Here’s what Francis, Winner and other Synergy staff members told us about how to successfully plan and raise funds for a new facility:

A building for youth needs input from youth. Staff at Synergy Services made a concerted effort to seek out youths’ ideas about what they wanted in a drop-in center and what services best fit their needs. Many aspects of the new building’s design and function came directly from the minds of youth: the modern style with bright colors, the multiple services available in one building and the space for activities such as music and art. Synergy also involved youth in raising funds, by sharing with potential donors letters and personal testimonies from current and former participants. “Potential donors can see the impact their contributions can have on clients,” Francis says.

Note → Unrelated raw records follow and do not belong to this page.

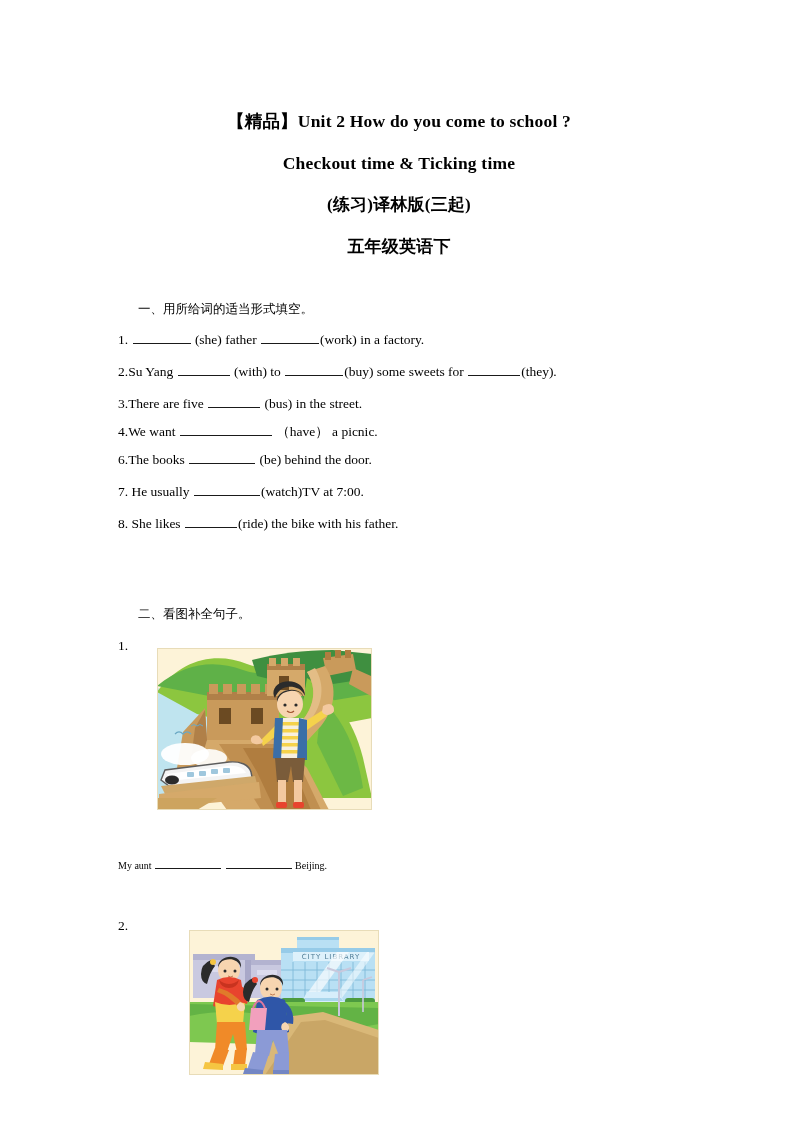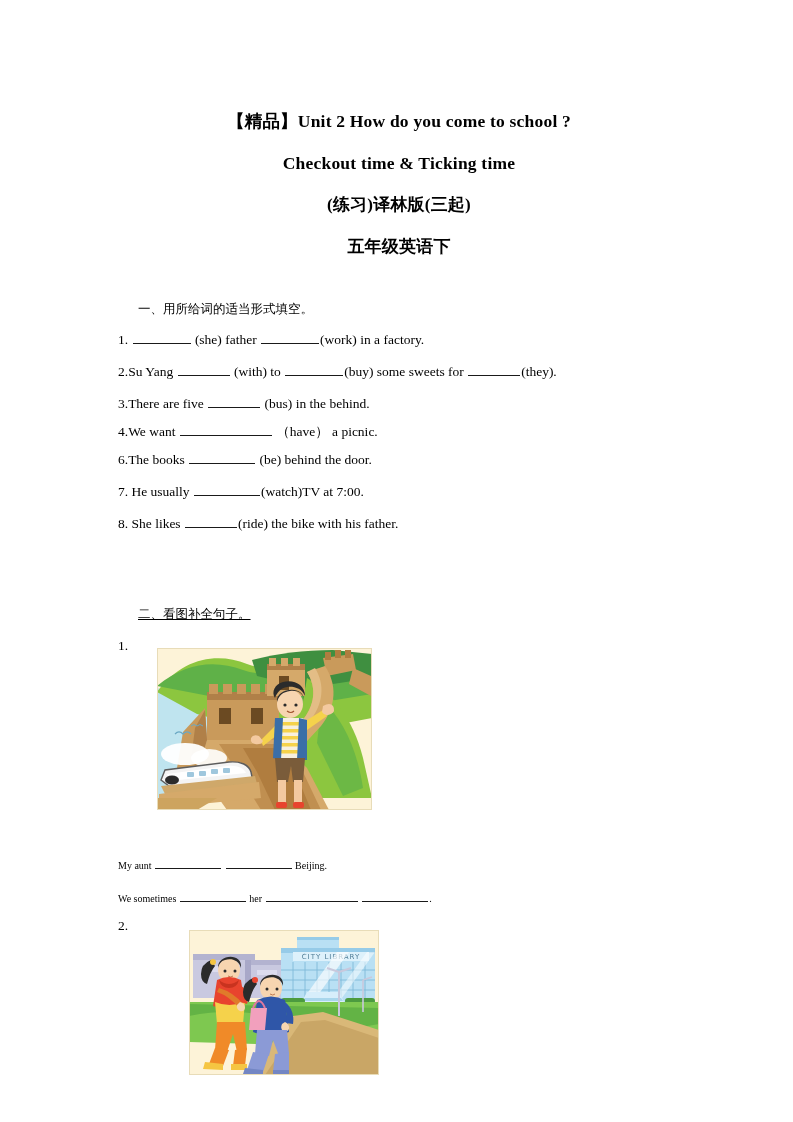--- a/index.html
+++ b/index.html
@@ -46,21 +46,21 @@
   
   .section-heading {
     position: absolute;
     left: 118px;
     font-size: 12.5px;
     line-height: 18px;
     font-family: "DejaVu Sans", "Liberation Sans", sans-serif;
     margin-left: 20px;
   }
   #sec1-heading { top: 300px; }
-  #sec2-heading { top: 605px; text-decoration: underline; }
+  #sec2-heading { top: 605px; }
 
   
   .q-list-1 {
     position: absolute;
     left: 118px;
     top: 331px;
     width: 600px;
   }
   .q-item {
     font-size: 13.5px;
@@ -146,21 +146,21 @@
     <div class="q-item">
       <span>1.</span>
       <span class="blank b-m"></span><span> (she) father </span><span class="blank b-m"></span><span>(work) in a factory.</span>
     </div>
 
     <div class="q-item">
       <span>2.</span><span>Su Yang </span><span class="blank b-s"></span><span> (with) to </span><span class="blank b-m"></span><span>(buy) some sweets for </span><span class="blank b-s"></span><span>(they).</span>
     </div>
 
     <div class="q-item tight">
-      <span>3.</span><span>There are five </span><span class="blank b-s"></span><span> (bus) in the behind.</span>
+      <span>3.</span><span>There are five </span><span class="blank b-s"></span><span> (bus) in the street.</span>
     </div>
 
     <div class="q-item tight">
       <span>4.</span><span>We want </span><span class="blank b-xl"></span><span> （have） a picnic.</span>
     </div>
 
 
     <div class="q-item">
       <span>6.</span><span>The books </span><span class="blank b-l"></span><span> (be) behind the door.</span>
     </div>
@@ -277,23 +277,20 @@
         <rect x="119" y="154" width="11" height="6" rx="2" fill="#e8442e"></rect>
         <rect x="136" y="154" width="11" height="6" rx="2" fill="#e8442e"></rect>
       </g>
       <rect x="0.5" y="0.5" width="214" height="161" fill="none" stroke="#e8dcb8" stroke-width="1"></rect>
     </svg>
   </div>
 
   <div class="fill-lines">
     <div class="fill-line">
       <span>My aunt </span><span class="blank b-l"></span><span>  </span><span class="blank b-l"></span><span> Beijing.</span>
-    </div>
-    <div class="fill-line">
-      <span>We sometimes </span><span class="blank b-l"></span><span> her </span><span class="blank b-xl"></span><span>  </span><span class="blank b-l"></span><span>.</span>
     </div>
   </div>
 
   <div class="img-num" id="img-num-2">2.</div>
 
   <div class="figure" id="figure-2">
     <svg width="190" height="145" viewBox="0 0 190 145" xmlns="http://www.w3.org/2000/svg">
       <rect x="0" y="0" width="190" height="145" fill="#fdf3d8"></rect>
 
       <rect x="4" y="28" width="62" height="40" fill="#c9c9e0"></rect>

It won’t happen overnight. Expect the effort to plan, raise funds for and build a new facility to take several years. “We developed a specific plan and kept moving forward,” Winner says. Synergy’s fundraising committee made up of community members, staff and former clients stayed energetic over the four years of the campaign, keeping the momentum of annual giving going. And Synergy gave donors the option of contributing over a number of years rather than in one lump sum, easing the financial burden on their supporters and enabling Synergy to stay the course through the worst of the economic doldrums.

Collect eggs from many baskets. Consider all of the funding options available that you may be qualified for: corporate giving, community foundation and other private grants, individual giving and endowments are all areas of fundraising that you may think about. Synergy made use of “challenge grants,” which required them to raise money from additional donors before securing a promised donation. “They may seem daunting but they help to meet the funding goal,” Winner says.

Stay in the spotlight. Holding events throughout the year keeps the community’s focus on Synergy’s causes, Winner says, and underscores the need for new facilities. Synergy’s annual night of comedy, Stand Up for Synergy, featuring famous comedians such as Wayne Brady, Wanda Sykes and Jay Leno, brings its fundraising to a wider audience. But the organization also gets serious, staging an annual student sleep out that raises awareness about the plight of homeless youth.